Ahh … Orientation. The very word makes me smile. I have a quick story for you. As an undergrad at college, I was short a PE class for graduation. So in the spring of my senior year, I signed up for this weekend orienteering class held off campus. It was the only crazy thing to fit into my schedule. So, on Friday, I hop into my car and head out to Timbuktu to find this “off campus” class. Let’s just say that what was supposed to be a 45 minute drive ended up taking me 2 hours. I was hopelessly lost on a network of backroads. I had to walk into this Orienteering class late and explain that I got lost on my way!! Needless to say, the professor exclaimed that there was NO way he would trust me with a compass in the deep woods 🙂 I have to admit that orientation is my least favorite time in the library. Sometimes it can feel like a day in the Groundhog Day movie … the same thing over and over and over. BUT, there isn’t anything as fun as reading to my kindergarterns for the first time. I love The Library Lion by Michelle Knudsen. It is just one of those books that begs to be read aloud for an orientation!
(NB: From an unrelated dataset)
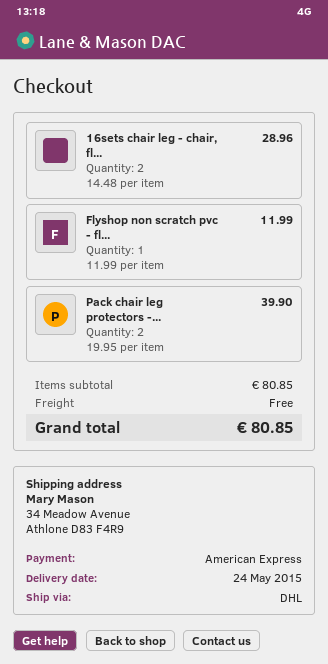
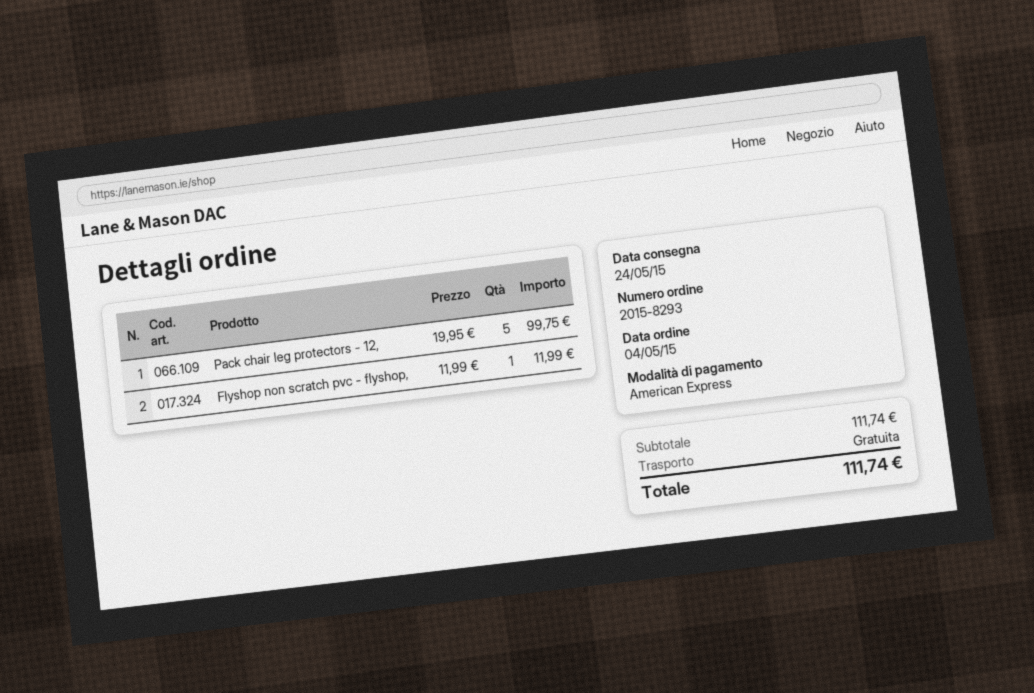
16sets chair leg - chair, fl...: 2 x 14.48 = 28.96 -> none
Pack chair leg protectors -...: 2 x 19.95 = 39.90 -> 5 x 19.95 = 99.75
subtotal: 80.85 -> 111.74
total: 80.85 -> 111.74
One day a lion wanders into the library. He pads around a bit and then plops himself in the children’s story corner. He likes story time soooo much that when its all over, he begins to roar! The librarian hustles out and chastises him, but she does say that he may stay as long as he is quiet. And quiet he becomes. Come to find out, he is a perfect fit for the library. That is until the poor librarian has a bit of an accident.
Miss Merriweather is the perfect quiet librarian and Mr. McBee is such a tattletale … it is so easy to do completely different voices for them! The story is a bit long, but I have found that my littles CAN sit still through the whole reading. Especially when I get them involved in the action. When the lion roars, I ask them … “What do you think THAT sounded like?” They always do a little quiet roar because this is our first time together, and they are sure that they must be quiet in the library. So, then I ask, “Is that as loud as you can roar?” Then they roar REALLY loud. They love it and perks them up for the next time that the library roars. After the story, we discuss what it would be like to have a lion in our library. I often ask them, “What would a lion do in our library?” One little boy raised his hand this year and said, “He’d eat me for a little snack.” Yes … Yes … He probably would! What a great segue into fiction vs. nonfiction. Then we always end our time together with the following coloring sheet. Go ahead and click on the pix. It will take you to Google Drive where you can download it for yourself. Enjoy!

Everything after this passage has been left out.